Langue française

  • Dans une première partie, l'auteur réfute l'idée d'une loi unique et transcendante en Islam, d'origine religieuse, que le sujet devrait appliquer mécaniquement. Il existe au contraire un pluralisme normatif que l'on ne peut connaître qu'en explorant les corpus extra-juridiques (histoire, belles lettres, poésie, médecine, philosophie) et en abordant l'Islam comme un monde doté d'historicité.

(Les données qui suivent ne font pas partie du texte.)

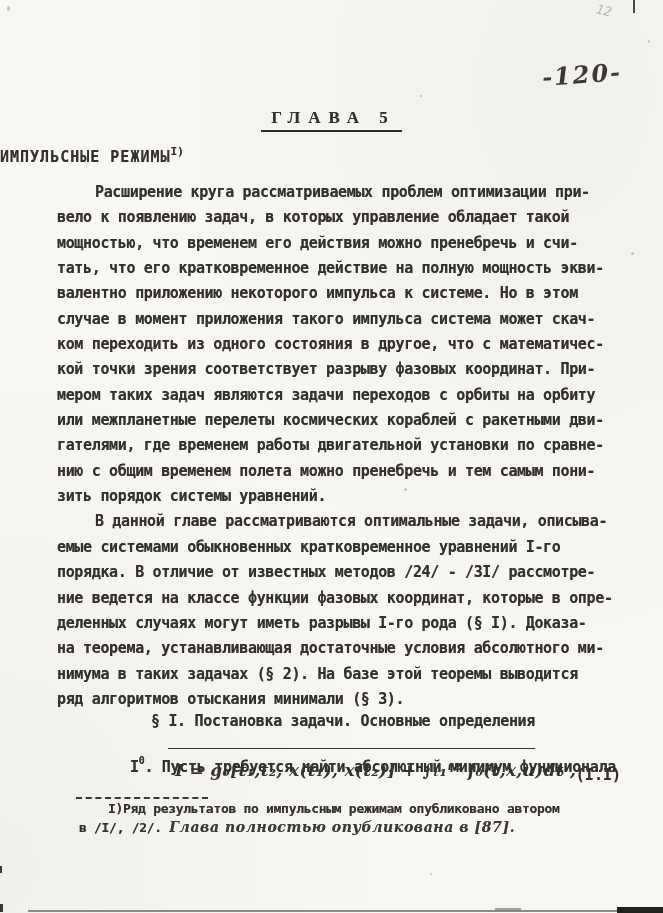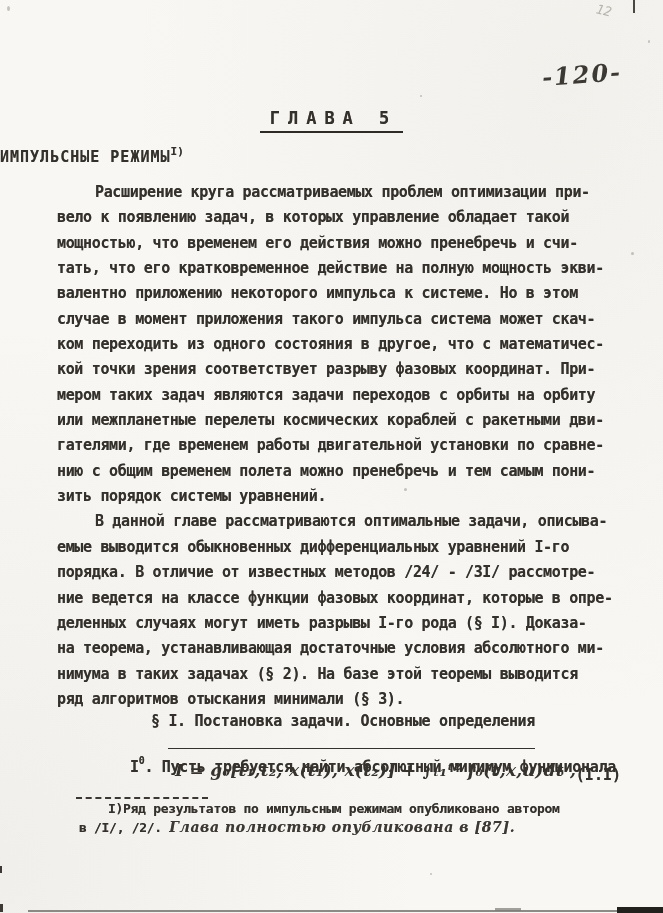"ГЛАВА 5" #chapter-heading { font-family: none -> Liberation Serif, serif }
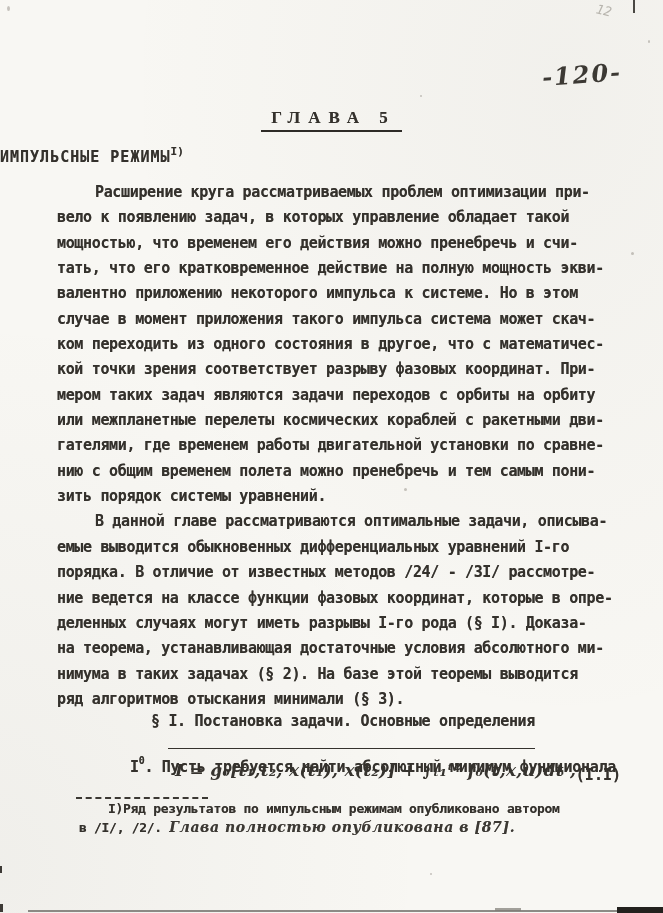"емые выводится обыкновенных" div.line { text: выводится обыкновенных дифференциальных -> системами обыкновенных кратковременное }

Apparaît alors, comme principale source de normativité, l'adab - terme polysémique désignant à la fois les règles de conduite, les bonnes manières et les savoirs permettant à l'homme de réussir sa vie - qui permet de penser le champ des normes dans leur immanence. L'auteur étudie 3 exemples (le vin, le voile et la représentation figurative) pour lesquels la shari'a ne permet pas de rendre compte des pratiques effectives dans l'histoire de l'Islam.
    L'auteur revient ensuite aux textes spécifiquement juridiques pour en dégager une philosophie du droit et une hiérarchie de ses sources. L'étude de l'opposition traditionnelle entre théologiens mu'tazilites - reconnaissant à la raison humaine la capacité, conférée par Dieu, de connaître le bon et le mal - et ash'arites - refusant à la raison le rôle de source fondatrice des normes - permet d'interroger la présence de principes du droit naturel dans le droit musulman. L'étude des ruses juridiques et des contournements des règles permet d'identifier les rationalités qui animent les traités juridiques.
    Enfin, l'auteur s'interroge sur la « porosité » de la Loi religieuse, en s'intéressant notamment à l'idée d'intérêt général (maslaha) qui permet la sécularisation du droit et, inversement, à la canonisation du hadith qui fait entrer l'histoire dans la Loi.